Got a question that you'd like Shadowman to answer? Ask him.
Please help me configure qmail to replace sendmail for Red Hat ES4.
To which Shadowman replies:
Vishal, there are some things that Shadowman can't help you with. Sadly, qmail is one of those things.
Not that qmail isn't great, because it is. Some of Shadowman's best friends run their mail servers on qmail; it's lightweight and speedy and powerful. A great little mail transfer agent.
Unfortunately, it's not quite... exactly... free.
See, here's the thing: Shadowman takes his software licensing pretty seriously. Whether it's licensed GPL or BSD, "free" or "open source", all of Shadowman's favorite software projects share one thing in common: they grant broad rights to their users, allowing them to use, modify, and redistribute the bits freely.
It's on that last point -- redistribution -- that qmail takes a different stand. The license for qmail is very particular, and specifically prohibits repackaged binary versions of qmail. That includes RPMs, and Debian packages too, for that matter -- which certainly annoys some people in the Debian community.
One thing's for sure, though: be sure to blast every trace of sendmail, or any other mail transfer agent, if you expect to get qmail to work.
What is the default firewall shipped with Red Hat Enterprise Linux AS v.4? what is the service name so that I can check if it's running?
To which Shadowman replies:
Time to learn about iptables, Ed. And rather than bore you and other readers with lots of arcana, Shadowman will give you two simple answers.
Answer 1: the link to the iptables documentation for RHEL4.
Answer 2: as root, "/sbin/service iptables status".
An astute reader asked:
How does an ordinary user manage to use finger?
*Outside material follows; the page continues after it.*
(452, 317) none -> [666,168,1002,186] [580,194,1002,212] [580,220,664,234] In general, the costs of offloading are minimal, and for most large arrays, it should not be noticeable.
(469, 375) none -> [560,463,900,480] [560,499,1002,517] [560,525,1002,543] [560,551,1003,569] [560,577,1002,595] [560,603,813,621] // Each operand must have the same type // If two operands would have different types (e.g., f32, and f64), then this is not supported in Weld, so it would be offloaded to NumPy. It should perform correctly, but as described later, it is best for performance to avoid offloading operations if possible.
ls -l /usr/bin/finger -rwx--x--x 1 root root 23088 Mar 4 2005 /usr/bin/finger
To which Shadowman replies:
Hoisted on his own petard again, Shadowman is.
A wise man once told Shadowman, many years ago, never to set executables as execute-only files -- "avoid the 111 permission, young Shadowman, because it will cause you nothing but grief in the long term," this wise man said to Shadowman. And Shadowman, ever the trusting soul, believed the wise man's counsel.
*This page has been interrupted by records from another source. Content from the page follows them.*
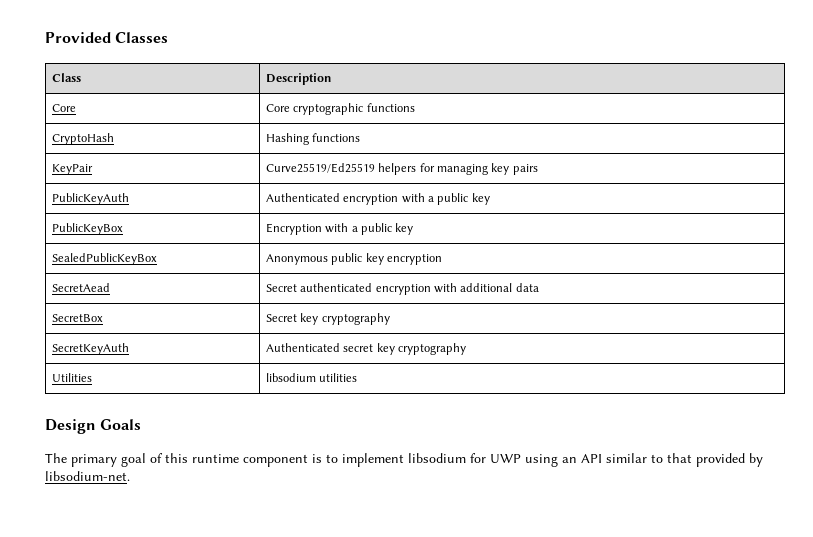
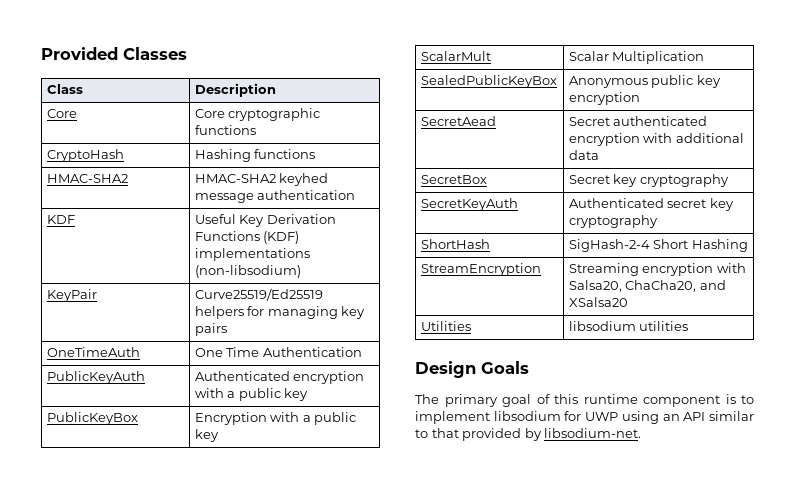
(361, 137) none -> [46,174,128,183] [194,173,329,186] [194,190,356,203] [46,215,75,224] [194,214,336,227] [194,231,300,244] [194,248,310,261] [194,265,301,278] // HMAC-SHA2 | HMAC-SHA2 keyhed message authentication // KDF | Useful Key Derivation Functions (KDF) implementations (non-libsodium)
(538, 169) none -> [46,347,140,357] [194,347,362,357] // OneTimeAuth | One Time Authentication
(414, 229) none -> [420,51,491,61] [568,51,705,64] // ScalarMult | Scalar Multiplication
(466, 349) none -> [420,239,490,249] [568,239,748,252] [420,263,541,276] [568,263,746,276] [568,280,726,292] [568,297,628,307] // ShortHash | SigHash-2-4 Short Hashing // StreamEncryption | Streaming encryption with Salsa20, ChaCha20, and XSalsa20

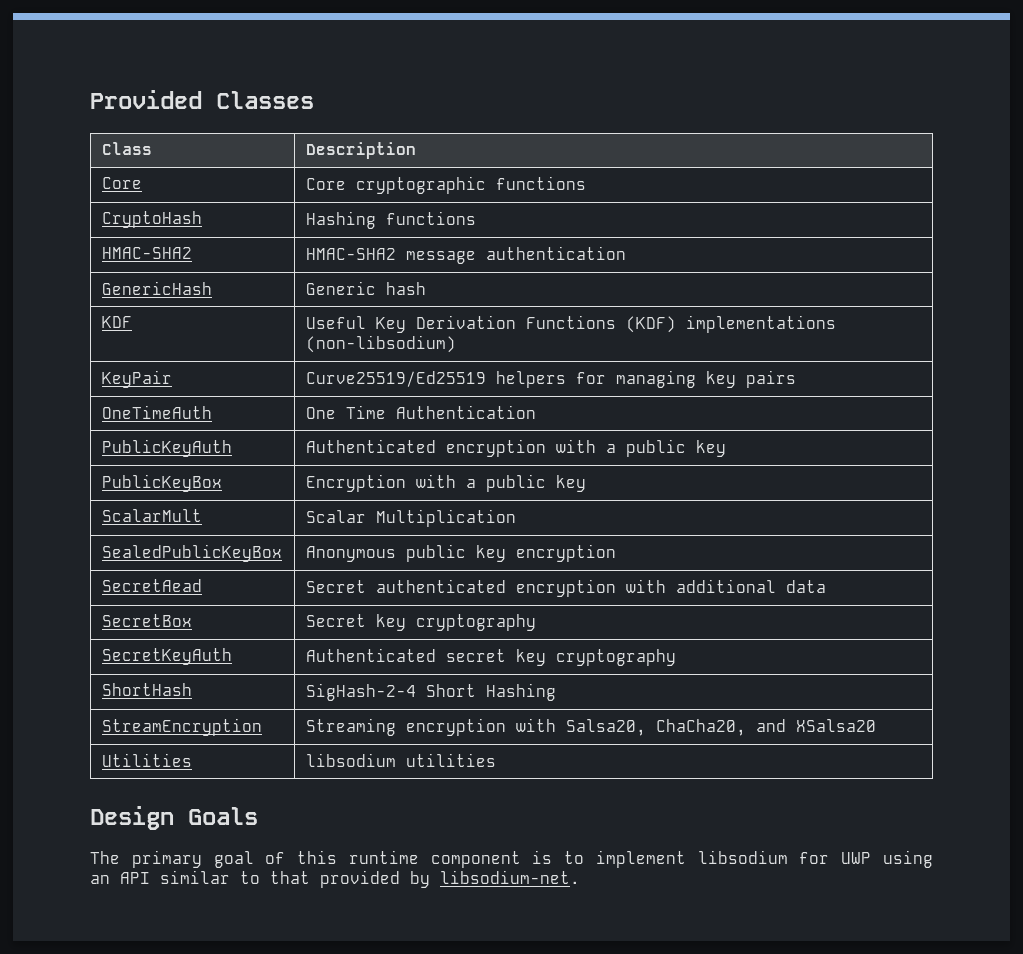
[279,173,329,186] keyhed -> (396, 254) none
(356, 195) none -> [101,281,212,295] [305,281,426,295] // GenericHash | Generic hash

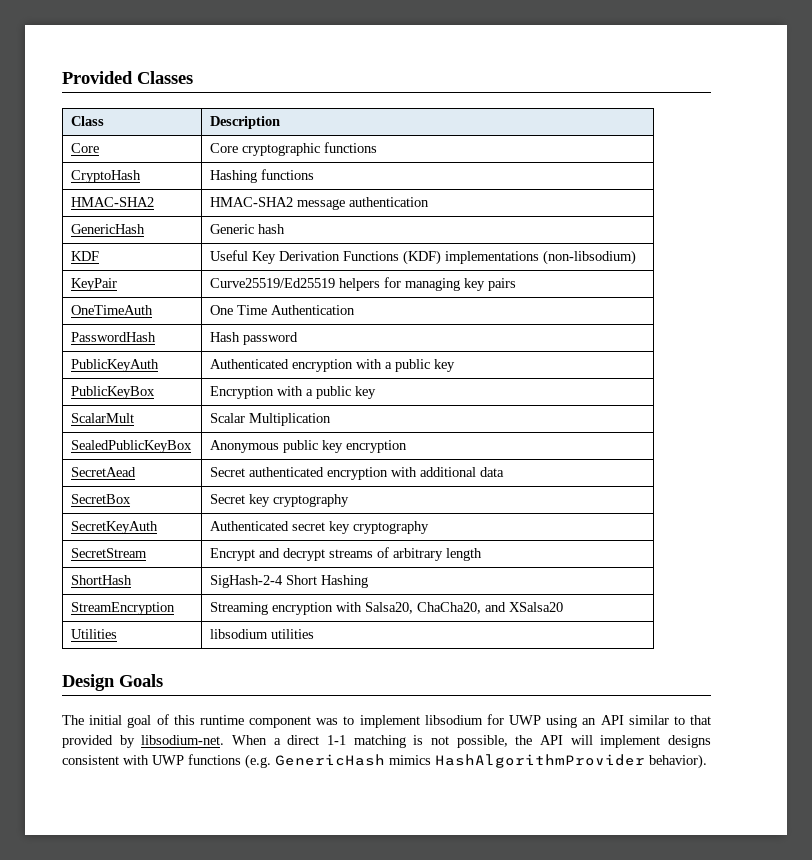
(536, 412) none -> [71,332,157,342] [210,332,299,345] // PasswordHash | Hash password
(676, 657) none -> [71,548,148,558] [210,547,483,561] // SecretStream | Encrypt and decrypt streams of arbitrary length
[131,850,202,868] primary -> [89,715,123,725] initial
[532,850,553,864] is -> [316,718,339,725] was
(580, 877) none -> [231,735,711,748] [62,754,707,769] When a direct 1-1 matching is not possible, the API will implement designs consistent with UWP functions (e.g. GenericHash mimics HashAlgorithmProvider behavior).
Years passed, and this wise counsel took on the patina of well-established truth. This truth was reinforced by the permissions of just about every bin directory that Shadowman ever came across.
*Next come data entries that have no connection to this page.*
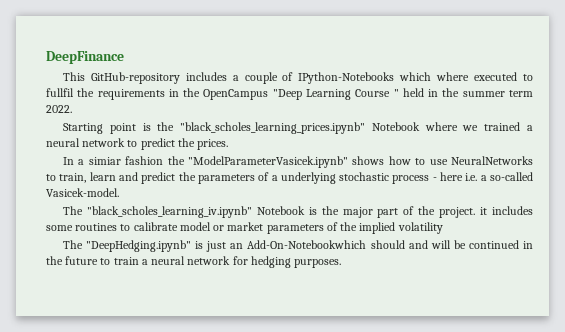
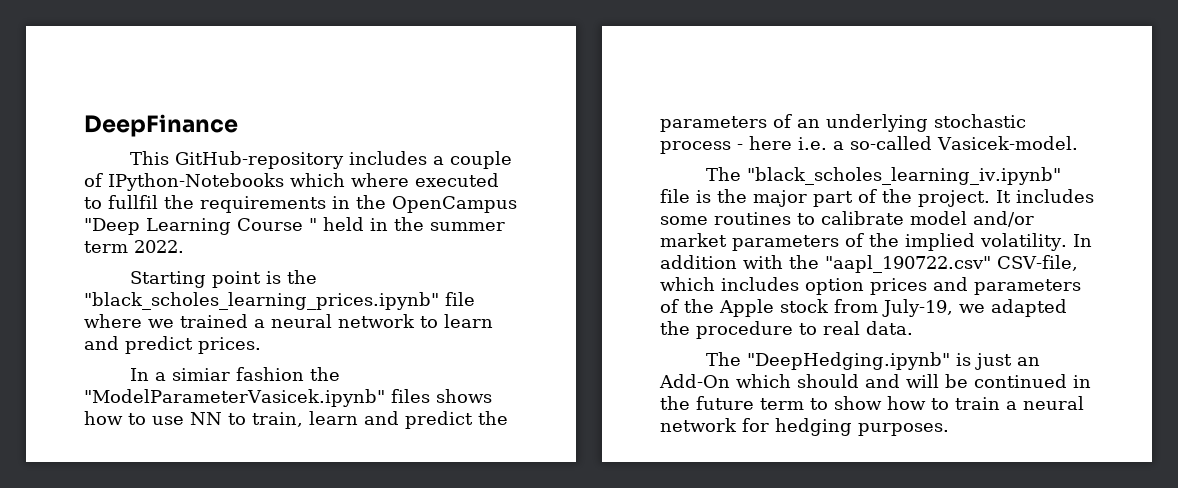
[371,122,420,131] Notebook -> [445,292,475,306] file
[140,138,195,150] predict the -> [444,314,493,328] [84,336,193,354] learn and predict
(348, 162) none -> [390,389,430,403] files
[451,156,533,165] NeuralNetworks -> [190,412,222,425] NN
[271,175,278,181] a -> [797,119,820,128] an
[256,206,305,215] Notebook -> [660,189,690,203] file
[480,207,488,215] it -> [996,190,1011,203] It
[213,225,225,231] or -> [973,211,1034,227] and/or
[397,222,443,234] volatility -> [980,233,1092,251] [660,255,1078,273] [660,277,1081,295] [660,299,1067,317] [660,321,913,339] volatility. In addition with the "aapl_190722.csv" CSV-file, which includes option prices and parameters of the Apple stock from July-19, we adapted the procedure to real data.
[247,240,367,249] Add-On-Notebookwhich -> [659,374,791,388] Add-On which
(99, 260) none -> [760,396,926,410] term to show how

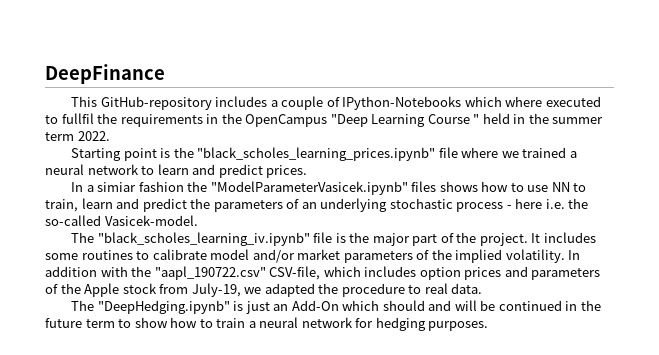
[833,141,844,150] a -> [568,198,589,209] the

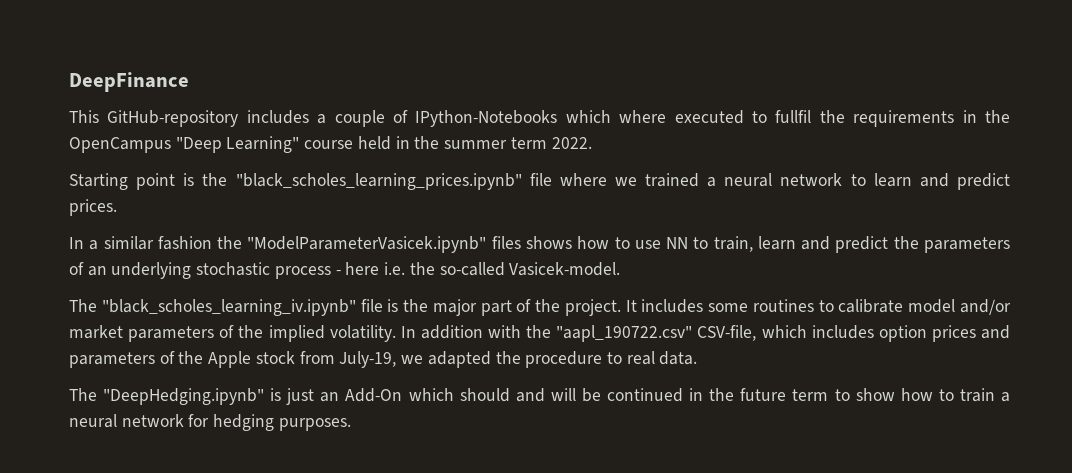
[371,114,480,127] Learning Course " -> [226,136,354,153] Learning" course
[97,182,137,192] simiar -> [103,236,154,250] similar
But an alert reader points out the anomalous case of finger:
[shadowman@localhost bin]$ ls -l /usr/bin | grep x--x--x -rwx--x--x 1 root root 19120 Mar 4 2005 finger [shadowman@localhost bin]$ finger shadowmn Login: shadowmn Name: (null) Directory: /home/shadowmn Shell: /bin/bash On since Mon Mar 13 08:00 (EST) on :0 (messages off) On since Mon Mar 13 08:01 (EST) on pts/1 from :0.0 No mail. Plan: To figure out why it is, exactly, that finger is the only application in /usr/bin with -rwx--x--x permissions.
So finger runs perfectly well, even though Shadowman doesn't actually have read permissions on finger. Hmm.
Obviously, Shadowman has become enamored with an utterly false truth. Witness Shadowman's new experiments in fact:
[root@localhost bin]# ls -l ls -rwxr-xr-x 1 root root 91012 May 25 2005 ls [root@localhost bin]# chmod 111 ls [root@localhost bin]# ls -l ls ---x--x--x 1 root root 91012 May 25 2005 ls [root@localhost bin]#
All great truths raise more questions than they answer, though, and Shadowman is stumped. So Shadowman asks various smart people, "why is the permission for finger set to 711 by default, when the vast majority of applications are set to 755?" And various smart people answer, "Huh. Dunno. It works, though. Why do you care?"
Shadowman cares because Shadowman's entire foundation has been shaken, and now Shadowman has no choice but to consult a higher power -- his readers.
Shadowman asks his readers:
Why is the permission for finger set to 711 by default, when the vast majority of applications are set to 755?